Impagados: ¿cómo evitar la mora?

Impagados: ¿cómo evitar la mora?

La mejor forma de motivar a los deudores, bien sean personas físicas o jurídicas, para cumplir estrictamente con sus obligaciones contractuales, es sancionar económicamente todo retraso, esto es lo legalmente se denomina como Mora, palabra derivada del latín que significa tardanza o retraso.

El Código Civil, regulador de nuestras Obligaciones y Contratos, reconoce que hay Mora cuando el acreedor exige judicial y extrajudicialmente el cumplimiento de las obligaciones.

Pero también admite la posibilidad de que no sea necesario el requerimiento previo al deudor moroso, esto se produce cuando se existe un pacto previo o contrato que así lo declare expresamente.

La Ley determina que si la obligación consistiese en el pago de una cantidad de dinero, y el deudor incurriese en mora, si no hay pacto en contrario, ésta consistirá en el pago de los intereses convenidos; y a falta de acuerdo, el interés legal del dinero.

Esta es la razón por la que es conveniente y necesario, que el acreedor incluya en su contrato una cláusula que determine la mora automática a partir del impago, y se determinen los intereses moratorios pactados.

En el caso de que el deudor retrase el pago, éste incurrirá en Mora a partir del día siguiente a la fecha del vencimiento, sin necesidad de que sea requerido previamente por el acreedor.

Es importante resaltar que el interés por la tardanza o demora puede ser igual o superior al interés legal, pero cuando es superior, tiene que estar dentro de unos limites proporcionales y racionales, puedo que sino caeríamos en la usura.

Cuando el acreedor tiene que reclamar por el impagado, los intereses de demora se devengarán desde que son reivindicados judicialmente, siempre que no se haya pactado una cláusula en contrario.

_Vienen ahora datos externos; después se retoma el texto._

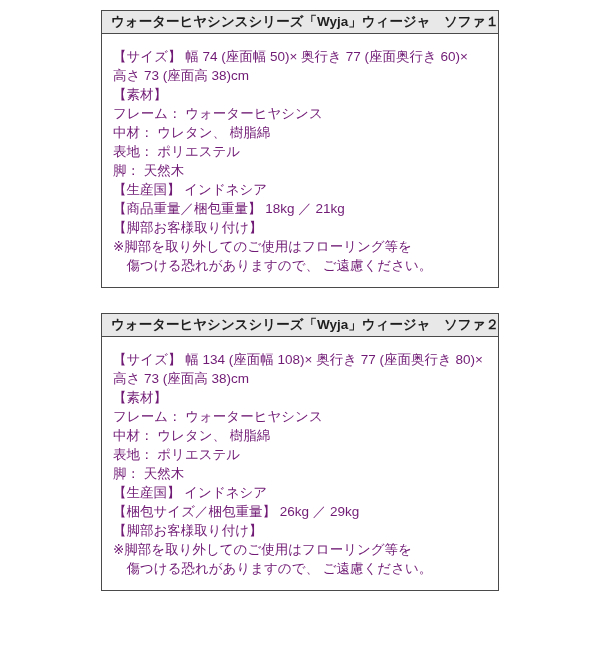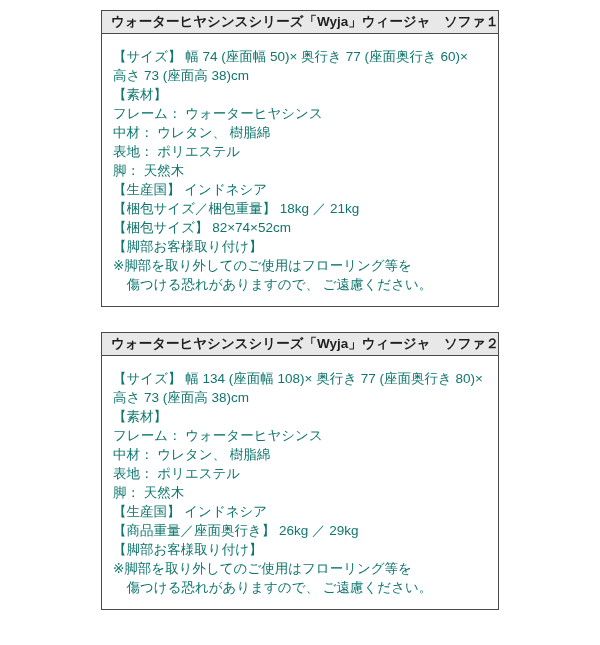"【サイズ】 幅 74 (座面幅 50)×" .spec-body { color: #0f766e -> #701a75 }
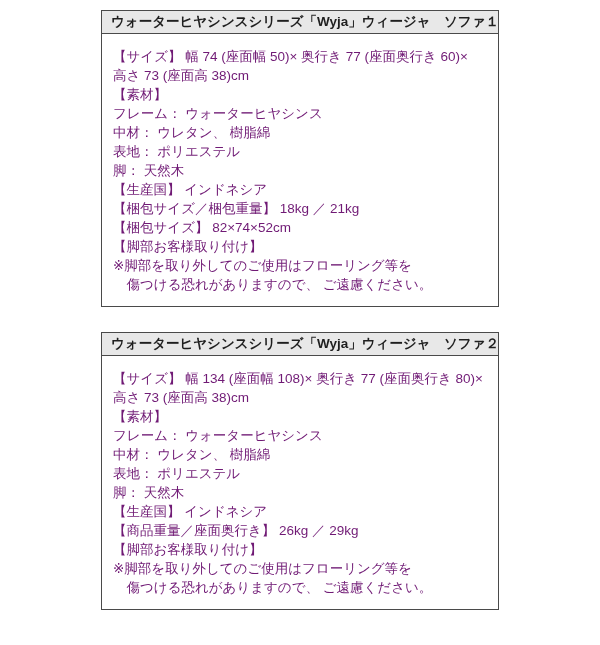"【梱包サイズ／梱包重量】 18kg ／ 21kg" div.spec-line { text: 梱包サイズ -> 商品重量 }
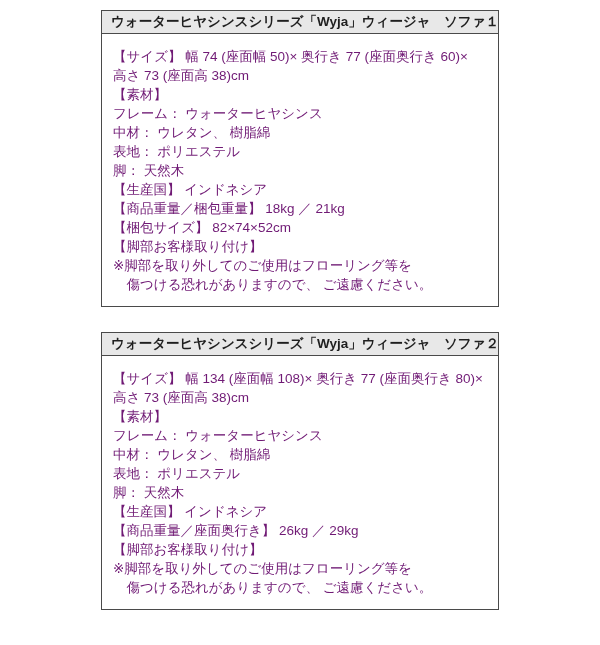"【梱包サイズ】 82×74×52cm" div.spec-line { html: <div>【梱包サイズ】 82×74×52cm</div> -> none }
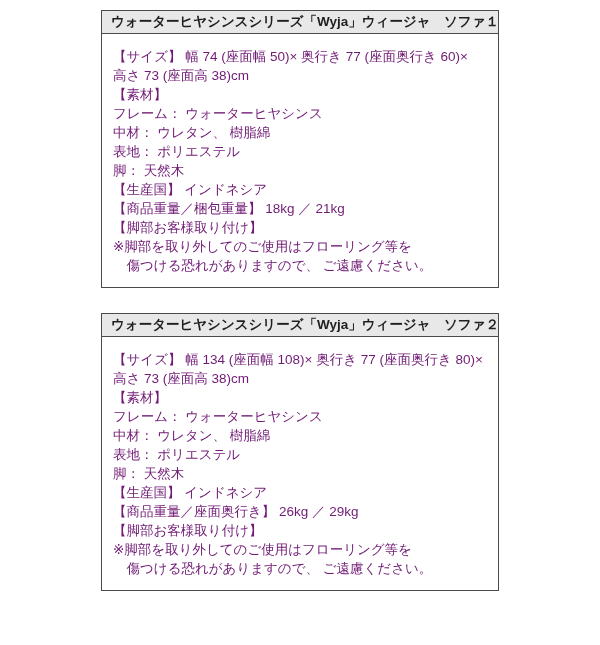"【商品重量／座面奥行き】 26kg ／ 29kg" div.spec-line { text: 商品重量／座面奥行き -> 梱包サイズ／梱包重量 }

La Legislación Mercantil después de la publicación de la Ley 3/2004 no exige la existencia de cláusulas de mora en los contratos mercantiles, ni tampoco obliga a requerir al deudor cuando la obligación de pago, deba cumplirse en un día señalado por los contratantes.

Los tipos de interés se deben de fijar en el contrato, y a falta de acuerdo se fijará el interés señalado en la Ley anteriormente reseñada, 3/2004.

De todo lo anterior se deduce la conveniencia y necesidad de que en el contrato se concrete los intereses moratorios y los gastos de gestión que deberá pagar el deudor. Todo ello reforzará el derecho a reclamar los intereses que se hayan producido por la tardanza del deudor y los gastos originados por el mismo.